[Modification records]
--- START ---

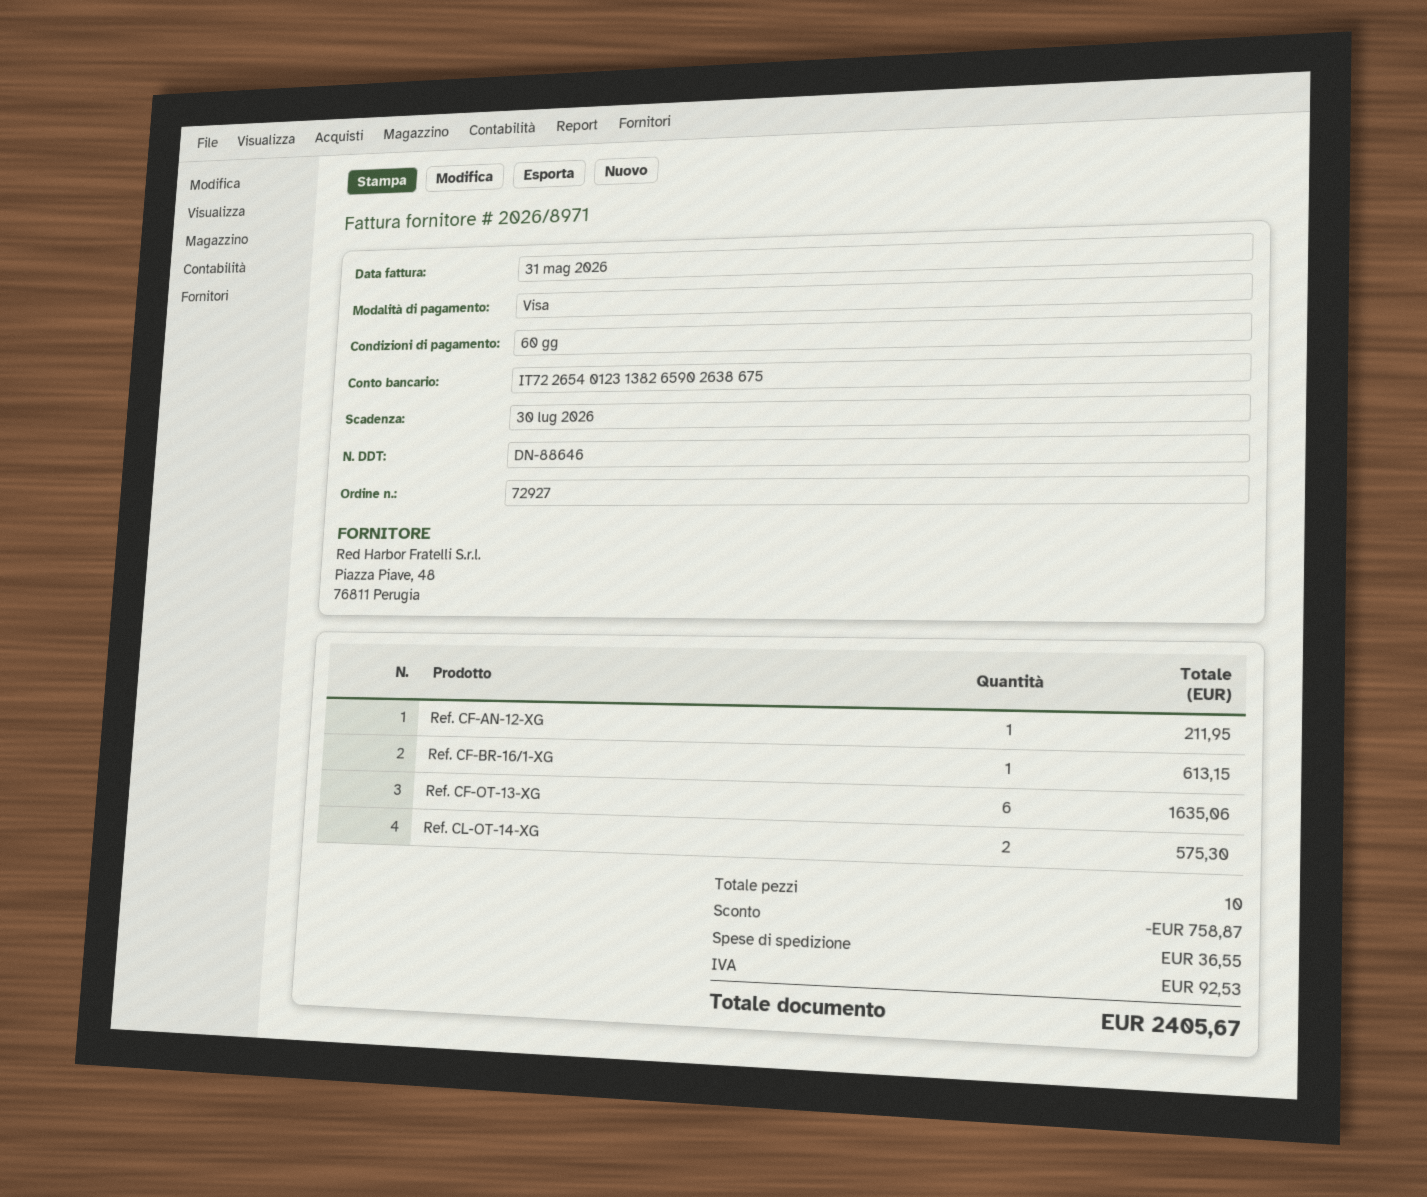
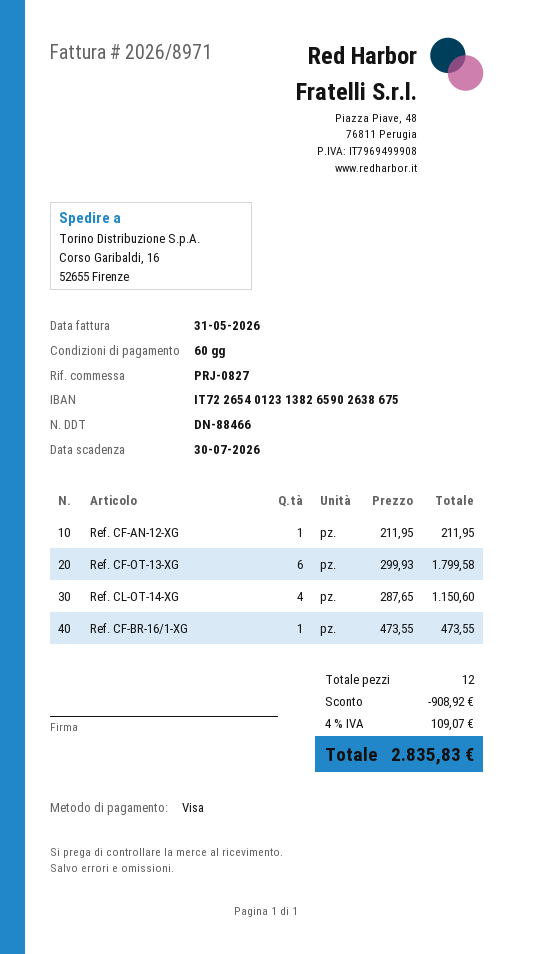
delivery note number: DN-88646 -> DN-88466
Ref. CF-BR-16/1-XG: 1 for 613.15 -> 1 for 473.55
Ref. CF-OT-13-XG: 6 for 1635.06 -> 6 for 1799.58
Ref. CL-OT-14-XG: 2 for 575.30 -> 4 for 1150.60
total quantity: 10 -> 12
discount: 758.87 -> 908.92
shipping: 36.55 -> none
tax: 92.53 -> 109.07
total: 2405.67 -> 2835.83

--- END ---

__TASK TO COMPLETE__. In the entries above, tally the lines that include the string "total". Give the figure only.

__EXERCISE SOLUTION__. 2